# Preliminaries

In this section, we briefly introduce the basic concepts of graph representation as well as the general vertex and edge updating mechanism of Graph Neural Networks (GNNs).

## Graph Representation

A graph $\mathcal{G} = (\mathcal{V}, \mathcal{E})$ is made up of a set of vertices $\mathcal{V} \subseteq \{\mathbf{v}_i \in \mathbb{R}^{1 \times K} \}$, and edges $\mathcal{E} \subseteq \{ \mathbf{e}_{i,j} = \mathbf{e}(\mathbf{v}_i, \mathbf{v}_j) \mid \mathbf{v}_i, \mathbf{v}_j \in \mathcal{V},  i \neq j \}$, where $\mathbf{v}_i$ represents $K$ attributes of the $i_{th}$ object/component in the pre-defined graph or non-graph data sample and $\mathbf{e}_{i,j}$ represents the edge feature that defines the relationship between the vertices $\mathbf{v}_i$ and $\mathbf{v}_j$. Each pair of vertices can be only connected by at most one undirected edge or two directed edges. A standard way to describe such edges is through the adjacency matrix $\mathcal{A} \in \mathbb{R}^{|\mathcal{V}| \times |\mathcal{V}|}$, where all vertices in a graph are ordered so that each vertex indexes a specific row and column. As a result, the presence of each edge $\mathbf{e}_{i,j}$ can be described by a binary value $\mathcal{A}_{i,j} = 1$ if $\mathbf{v}_i$ and $\mathbf{v}_j$ are connected or $\mathcal{A}_{i,j} = 0$ otherwise. Specifically, the adjacent matrix is always symmetric if all edges are undirected, but can be non-symmetric if one or more directed edges exist. Instead of using a binary value, some studies \cite{dwivedi2020benchmarking,song2021uncertain,isufi2021edgenets} also build adjacency matrices with continuous real values to describe the strength of association between each pair of vertices.

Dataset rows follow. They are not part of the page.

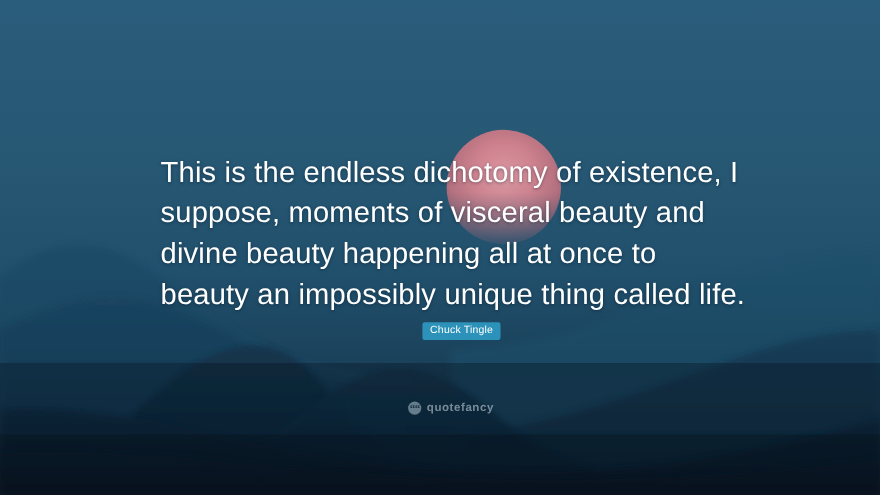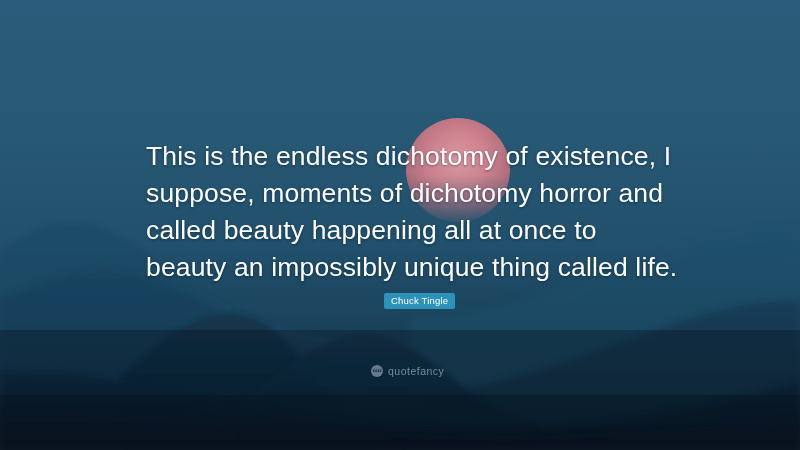--- a/index.html
+++ b/index.html
@@ -94,21 +94,21 @@
     font-size: 10px;
     font-weight: 700;
     color: #22384b;
     line-height: 1;
     letter-spacing: -0.5px;
     transform: translateY(1.5px);
   }
   #watermark-text {
     font-family: "Liberation Sans", sans-serif;
     font-size: 10.5px;
-    font-weight: 400;
+    font-weight: 700;
     color: #b9c8d4;
     letter-spacing: 0.5px;
     line-height: 1;
     white-space: nowrap;
   }
 </style>
 </head>
 <body>
 
 <div id="stage">
@@ -211,22 +211,22 @@
 
     <path d="M0,450 L0,412 C70,408 150,414 230,422 C320,431 410,436 500,436
              C600,436 700,430 800,418 L800,450 Z" fill="url(#h7)" opacity="0.97" filter="url(#soft2)"></path>
 
     <rect x="0" y="330" width="800" height="120" fill="#06121e" opacity="0.34"></rect>
     <rect x="0" y="395" width="800" height="55" fill="#050e18" opacity="0.35"></rect>
   </svg>
 
   <div id="quote-block">
     <div class="quote-line">This is the endless dichotomy of existence, I</div>
-    <div class="quote-line">suppose, moments of dichotomy horror and</div>
-    <div class="quote-line">called beauty happening all at once to</div>
+    <div class="quote-line">suppose, moments of visceral beauty and</div>
+    <div class="quote-line">divine beauty happening all at once to</div>
     <div class="quote-line">beauty an impossibly unique thing called life.</div>
   </div>
 
   <div id="author-badge">
     <span>Chuck Tingle</span>
   </div>
 
   <div id="watermark">
     <div id="watermark-icon">
       <span class="qm">““</span>

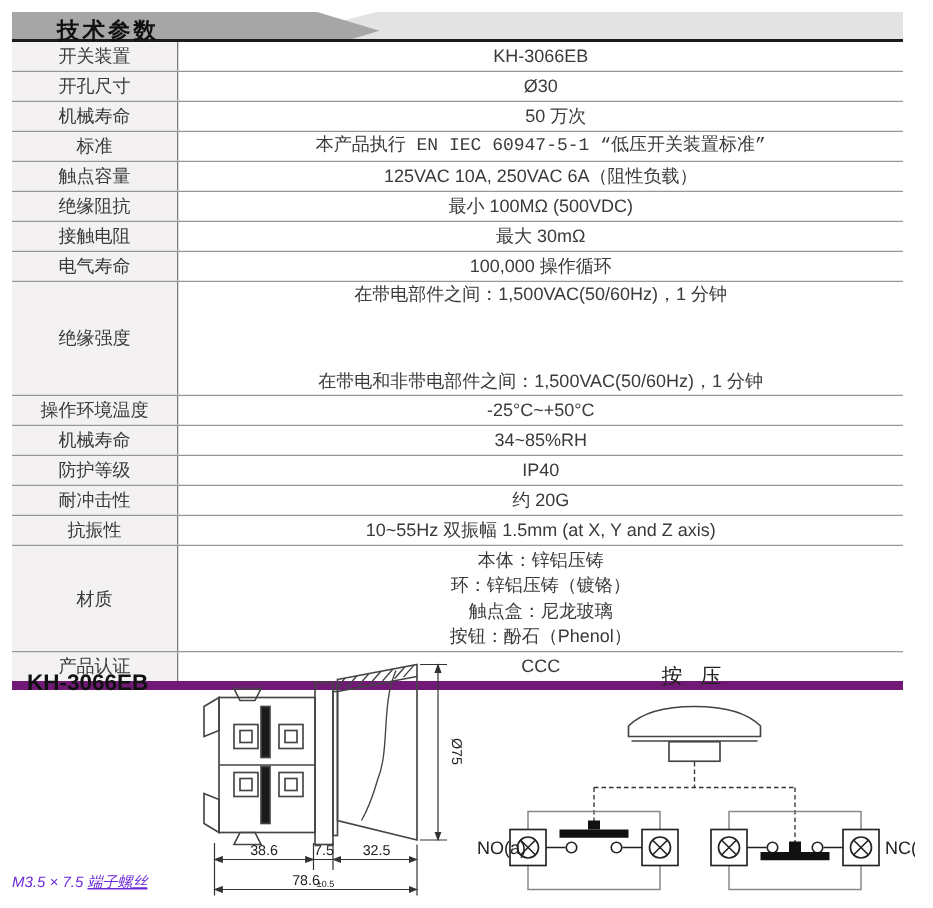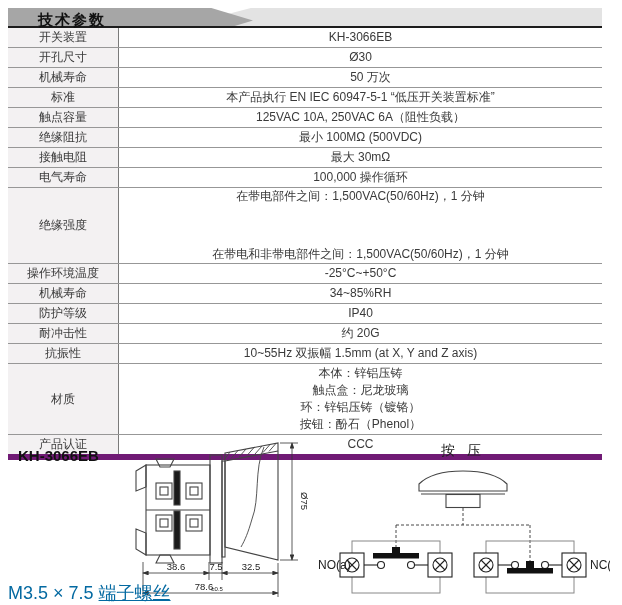--- a/index.html
+++ b/index.html
@@ -25,21 +25,21 @@
         font-size:12px;color:#3a3a3a;}
   .value-cell{flex:1;display:flex;flex-direction:column;align-items:center;justify-content:center;
         font-size:12px;color:#3a3a3a;background:#fff;text-align:center;}
   .value-line{line-height:17px;}
   .single .value-line{line-height:19px;}
   .single{min-height:19px;}
 
   
   #model-title{position:absolute;left:18px;top:447px;font-size:15px;font-weight:bold;color:#111;}
   #left-drawing{position:absolute;left:8px;top:437px;}
-  #terminal-note{position:absolute;left:8px;top:581px;font-size:18px;color:#0369a1;}
+  #terminal-note{position:absolute;left:8px;top:581px;font-size:10px;color:#6d28d9;font-style:italic;}
   #terminal-note .ul{text-decoration:underline;}
   #right-drawing{position:absolute;left:316px;top:437px;}
   svg text{font-family:"Liberation Sans","DejaVu Sans",sans-serif;}
 </style>
 </head>
 <body>
 
 <div id="page">
 
   <div id="banner">
@@ -62,21 +62,21 @@
         </div>
       </div>
       <div class="spec-row single">
         <div class="label-cell">机械寿命</div>
         <div class="value-cell" style="min-height: 19px; padding-left: 20px;">
           <div class="value-line">50 万次</div>
         </div>
       </div>
       <div class="spec-row single">
         <div class="label-cell">标准</div>
-        <div class="value-cell" style="min-height: 19px;">
+        <div class="value-cell" style="min-height: 19px; font-family: Liberation Mono, monospace;">
           <div class="value-line">本产品执行 EN IEC 60947-5-1 “低压开关装置标准”</div>
         </div>
       </div>
       <div class="spec-row single">
         <div class="label-cell">触点容量</div>
         <div class="value-cell" style="min-height: 19px;">
           <div class="value-line">125VAC 10A, 250VAC 6A（阻性负载）</div>
         </div>
       </div>
       <div class="spec-row single">
@@ -131,22 +131,22 @@
       <div class="spec-row single">
         <div class="label-cell">抗振性</div>
         <div class="value-cell" style="min-height: 19px;">
           <div class="value-line">10~55Hz 双振幅 1.5mm (at X, Y and Z axis)</div>
         </div>
       </div>
       <div class="spec-row">
         <div class="label-cell">材质</div>
         <div class="value-cell" style="min-height: 70px;">
           <div class="value-line">本体：锌铝压铸</div>
+          <div class="value-line">环：锌铝压铸（镀铬）</div>
           <div class="value-line">触点盒：尼龙玻璃</div>
-          <div class="value-line">环：锌铝压铸（镀铬）</div>
           <div class="value-line">按钮：酚石（Phenol）</div>
         </div>
       </div>
       <div class="spec-row single">
         <div class="label-cell">产品认证</div>
         <div class="value-cell" style="min-height: 19px;">
           <div class="value-line">CCC</div>
         </div>
       </div>
     </div>

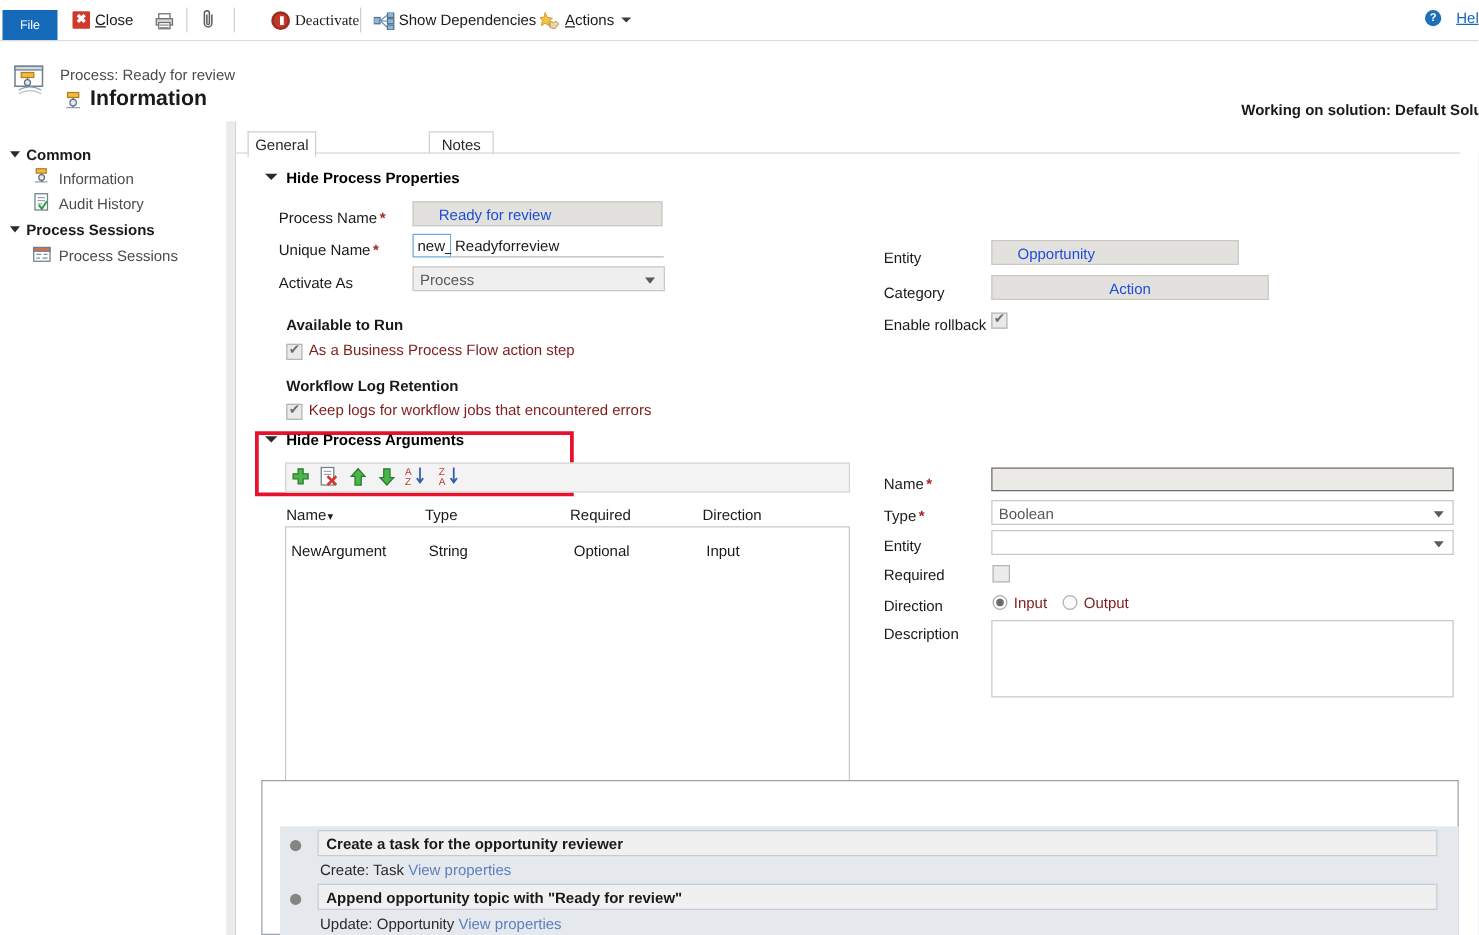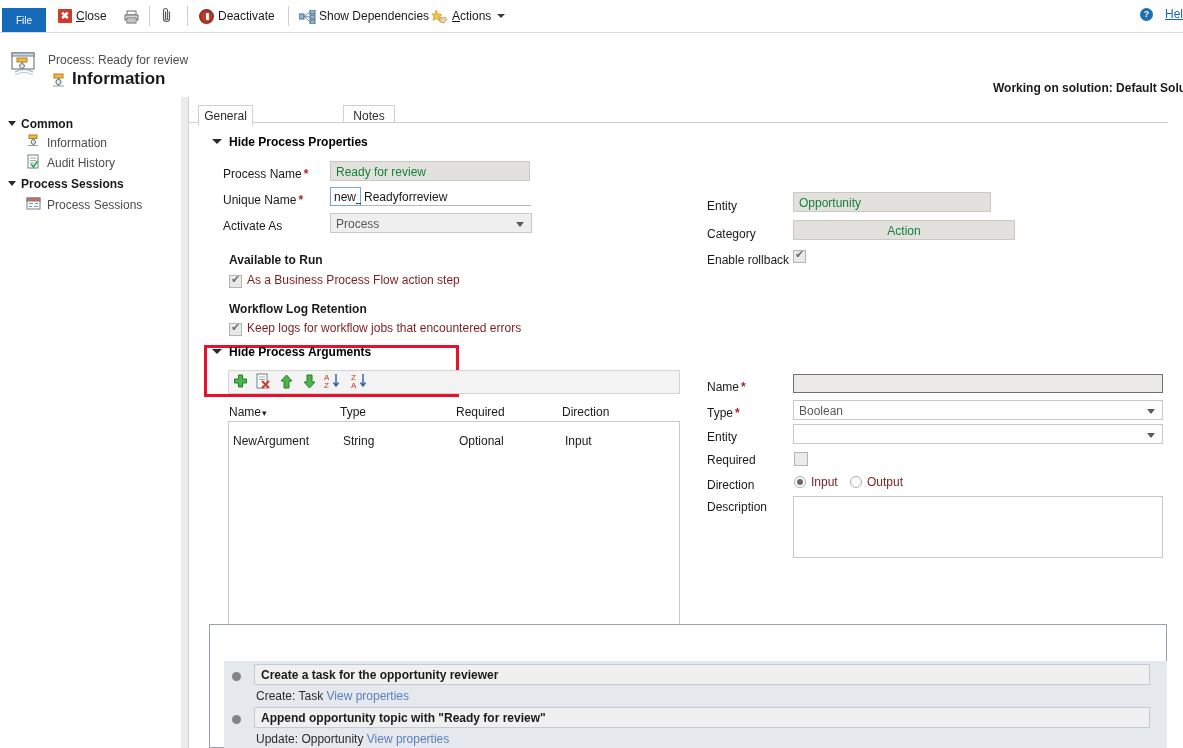--- a/index.html
+++ b/index.html
@@ -99,22 +99,22 @@
                     cursor:pointer; white-space:nowrap; }
   .section-toggle .tri { display:inline-block; width:0;height:0;
                     border-left:5px solid transparent;border-right:5px solid transparent;
                     border-top:5px solid #2a2a2a; margin-right:7px; vertical-align:2px; }
 
   .flabel { position:absolute; font-size:12px; color:#1a1a1a; white-space:nowrap; }
   .req { color:#a4262c; font-weight:bold; margin-left:2px; }
 
   .finput { position:absolute; box-sizing:border-box; font-family:"Liberation Sans", sans-serif;
             font-size:12px; }
-  .readonly { background:#e3e1dd; border:1px solid #cbc8c3; color:#15803d;
-              padding:2px 5px; line-height:16px; }
+  .readonly { background:#e3e1dd; border:1px solid #cbc8c3; color:#1d4ed8;
+              padding:2px 20px; line-height:16px; }
   .editline { background:#ffffff; border:none; border-bottom:1px solid #b9b9b9;
               color:#1a1a1a; padding:2px 3px; line-height:16px; }
   .prefixbox { background:#ffffff; border:1px solid #6fa8dc; color:#1a1a1a;
                padding:1px 3px; line-height:16px; box-sizing:border-box; }
   .ddl { background:#efefef; border:1px solid #cbc8c3; color:#585858;
          padding:2px 5px; line-height:16px; box-sizing:border-box; }
   .ddl .arrow { position:absolute; right:7px; top:8px; width:0;height:0;
                 border-left:4px solid transparent;border-right:4px solid transparent;
                 border-top:5px solid #5a5a5a; }
   .ddl-white { background:#ffffff; border:1px solid #cbc8c3; }
@@ -192,21 +192,21 @@
     <div class="cmd" style="left:161px; top:4px;">
       <span class="ic ic-clip">
         <svg width="12" height="17" viewBox="0 0 12 17">
           <path d="M8.5 4.5 v7 a3 3 0 0 1 -6 0 v-8 a2 2 0 0 1 4 0 v8 a1 1 0 0 1 -2 0 v-7" fill="none" stroke="#5a5a5a" stroke-width="1.2"></path>
         </svg>
       </span>
     </div>
 
     <div class="sep" style="left:187px;"></div>
 
-    <div class="cmd" style="left:199px;">
+    <div class="cmd" style="left:217px;font-family:Liberation Serif, serif;">
       <span class="ic ic-deact"></span>
       <span class="lbl">Deactivate</span>
     </div>
 
     <div class="sep" style="left:288px;"></div>
 
     <div class="cmd" style="left:299px;">
       <span class="ic ic-dep">
         <svg width="17" height="14" viewBox="0 0 17 14">
           <rect x="0" y="4" width="5" height="5" fill="#8fb8d8" stroke="#4f6f8f"></rect>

## Vertex/Edge Updating of Message-Passing GNNs

Recently, message-passing Graph Neural Networks (GNNs) \cite{kipf2016semi,xu2018powerful,bresson2017residual,velivckovic2017graph}, including Graph Convolution Networks (GCNs), become dominant models for a wide variety of graph analysis tasks. Given a GNN $G$, its $l_{th}$ layer $G^l$ takes the graph $\mathcal{G}^{l-1} = (\mathcal{V}^{l-1}, \mathcal{E}^{l-1})$ produced by the ${l-1}_{th}$ layer $G^{l-1}$, as the input, and generates a new graph $\mathcal{G}^{l} = (\mathcal{V}^l, \mathcal{E}^l)$, which can be formulated as:
\begin{equation}
    \mathcal{G}^{l} = G^l(\mathcal{G}^{l-1})
\end{equation}
Specifically, the vertex feature $\mathbf{v}^l_i$ in $\mathcal{G}^{l}$ is computed based on: (i) its previous status $\mathbf{v}_i^{l-1}$ in $\mathcal{G}^{l-1}$; (ii) a set of adjacent vertices of the $\mathbf{v}_i^{l-1} \in \mathcal{G}^{l-1}$ (denoted as the $\mathbf{v}_j^{l-1} \subseteq \mathcal{N}(\mathbf{v}_i^{l-1})$, where $\mathcal{A}^{l-1}_{i,j} = 1$, and $\mathcal{A}^{l-1}$ is the adjacent matrix of the $\mathcal{G}^{l-1}$); and (iii) a set of edge features $\mathbf{e}_{j,i}^{l-1}$ that represent the relationship between every $\mathbf{v}_j^{l-1}$ and $\mathbf{v}_i^{l-1}$ in $\mathcal{N}(\mathbf{v}_i^{l-1})$. Here, the message $ \mathbf{m}_{\mathcal{N}(\mathbf{v}^{l-1}_i)}$ is produced by aggregating all adjacent vertices of $\mathbf{v}_i^{l-1}$ through related edges $\mathbf{e}_{j,i}^{l-1}$, which can be formulated as:
\begin{equation}
\begin{split}
& \mathbf{m}_{\mathcal{N}(\mathbf{v}^{l-1}_i)} = M(\mathbin\Vert ^{N}_{j=1} f(\mathbf{v}_j^{l-1},\mathbf{e}_{j,i}^{l-1})) \\
& f(\mathbf{v}_j^{l-1},\mathbf{e}_{j,i}^{l-1}) = 0 \quad \text{subject to} \quad \mathcal{A}^{l-1}_{i,j} = 0
\end{split}
\label{eq:message-passing}
\end{equation}
where $M$ is a differentiable function that aggregates messages produced from all adjacent vertices; $N$ denotes the number of vertices in the graph $\mathcal{G}^{l-1}$; $f(\mathbf{v}_j^{l-1},\mathbf{e}_{j,i}^{l-1})$ is a differentiable function defining the influence of an adjacent vertex $\mathbf{v}_j^{l-1}$ on the vertex $\mathbf{v}_i^{l-1}$ through their edge $\mathbf{e}_{j,i}^{l-1}$; and $\mathbin\Vert $ is the aggregation operator to combine messages of all adjacent vertices of the $\mathbf{v}_i^{l-1}$. As a result, the vertex feature $\mathbf{v}^l_i$ can be updated as:
\begin{equation}
\begin{split}
   \mathbf{v}^l_i = G_v^l(\mathbf{v}^{l-1}_i,\mathbf{m}_{\mathcal{N}(\mathbf{v}^{l-1}_i)})
\end{split}
\label{eq:vertex}
\end{equation}
where $G_v^l$ denotes a differentiable function of the $l_{th}$ GNN layer, which updates all vertex features for producing the graph $\mathcal{G}^{l}$. 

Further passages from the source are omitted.